> [WHAT YOU WILL DO] From the data below, please reproduce exactly everything from the line that contains "to source used." down to the line that contains "Pro Capture HDMI.", with both ends included.

> [MATERIALS PROVIDED]

■ ■ ■

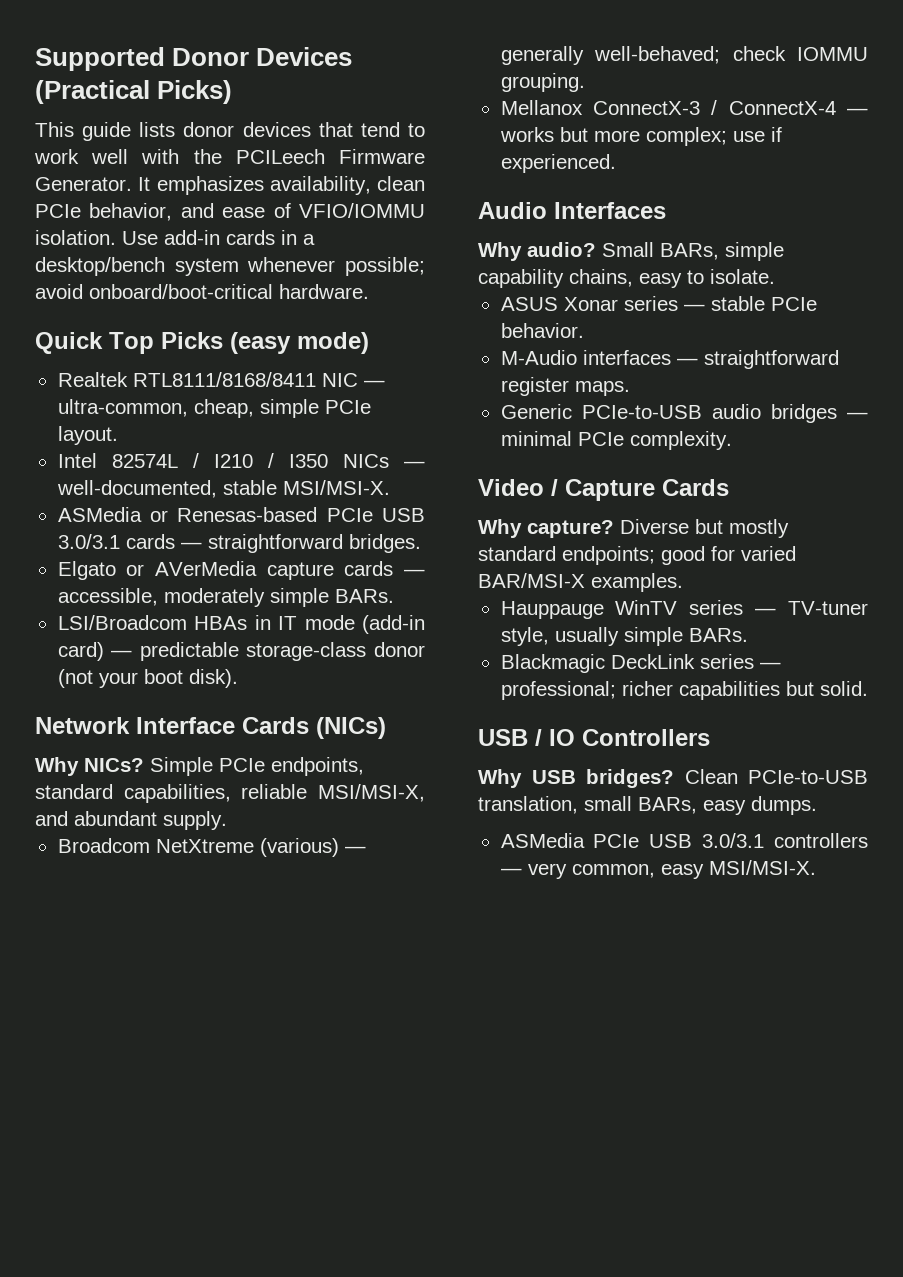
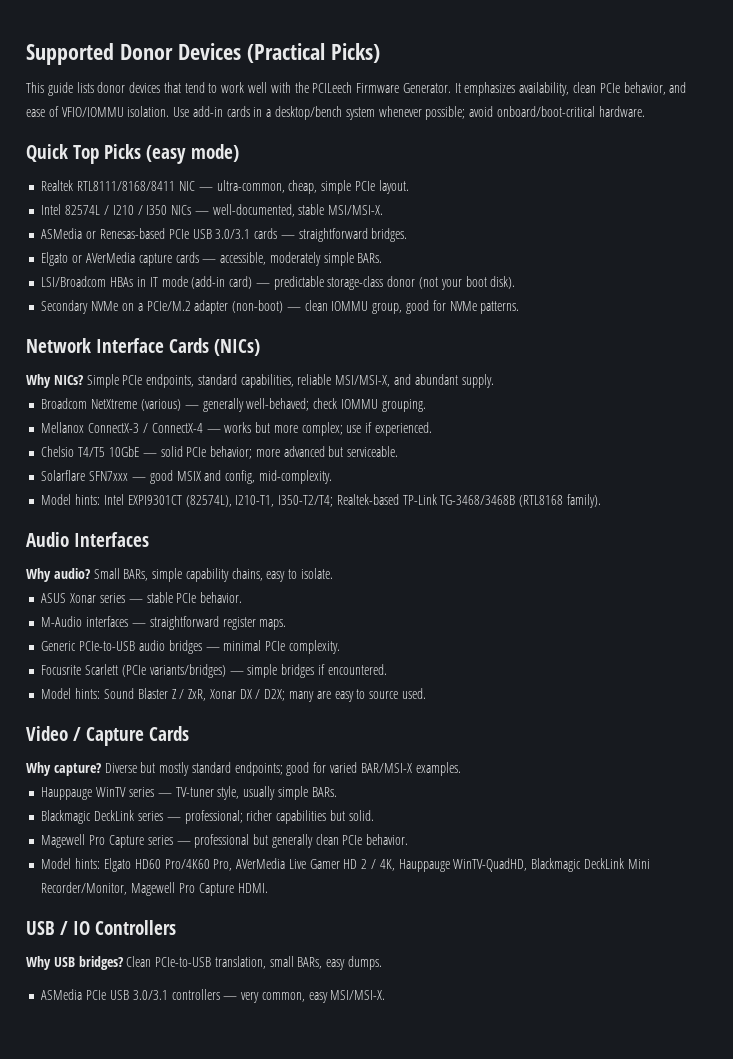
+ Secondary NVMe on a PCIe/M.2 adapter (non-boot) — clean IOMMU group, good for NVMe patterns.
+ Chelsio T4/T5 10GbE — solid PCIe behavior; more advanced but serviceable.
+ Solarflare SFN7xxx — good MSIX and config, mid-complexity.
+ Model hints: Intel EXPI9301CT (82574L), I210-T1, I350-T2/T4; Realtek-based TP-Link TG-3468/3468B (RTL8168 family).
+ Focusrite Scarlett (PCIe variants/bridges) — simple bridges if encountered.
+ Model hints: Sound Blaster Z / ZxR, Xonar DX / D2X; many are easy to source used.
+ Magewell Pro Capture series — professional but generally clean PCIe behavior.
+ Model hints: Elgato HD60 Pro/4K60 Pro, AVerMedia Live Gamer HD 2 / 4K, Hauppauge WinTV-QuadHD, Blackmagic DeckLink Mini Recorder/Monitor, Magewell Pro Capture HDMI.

■ ■ ■

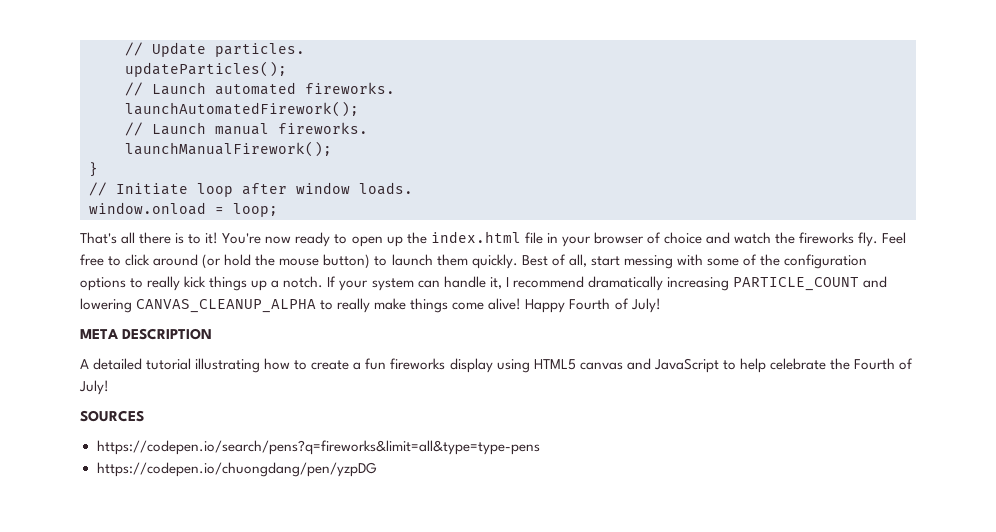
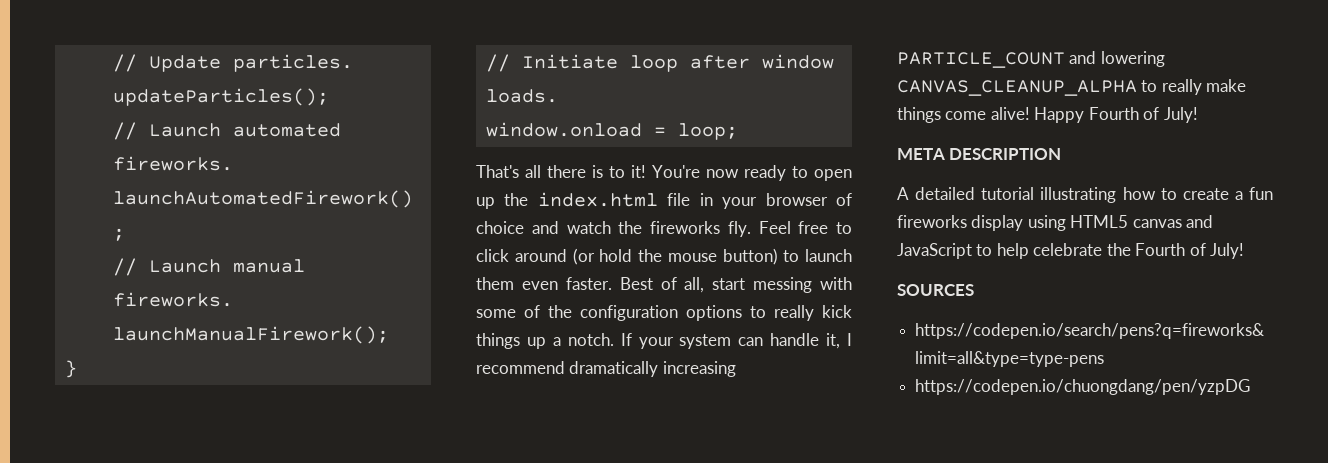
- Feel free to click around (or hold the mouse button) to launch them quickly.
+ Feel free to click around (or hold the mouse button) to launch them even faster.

■ ■ ■

> [YOUR RESPONSE]
+ Model hints: Sound Blaster Z / ZxR, Xonar DX / D2X; many are easy to source used.
+ Magewell Pro Capture series — professional but generally clean PCIe behavior.
+ Model hints: Elgato HD60 Pro/4K60 Pro, AVerMedia Live Gamer HD 2 / 4K, Hauppauge WinTV-QuadHD, Blackmagic DeckLink Mini Recorder/Monitor, Magewell Pro Capture HDMI.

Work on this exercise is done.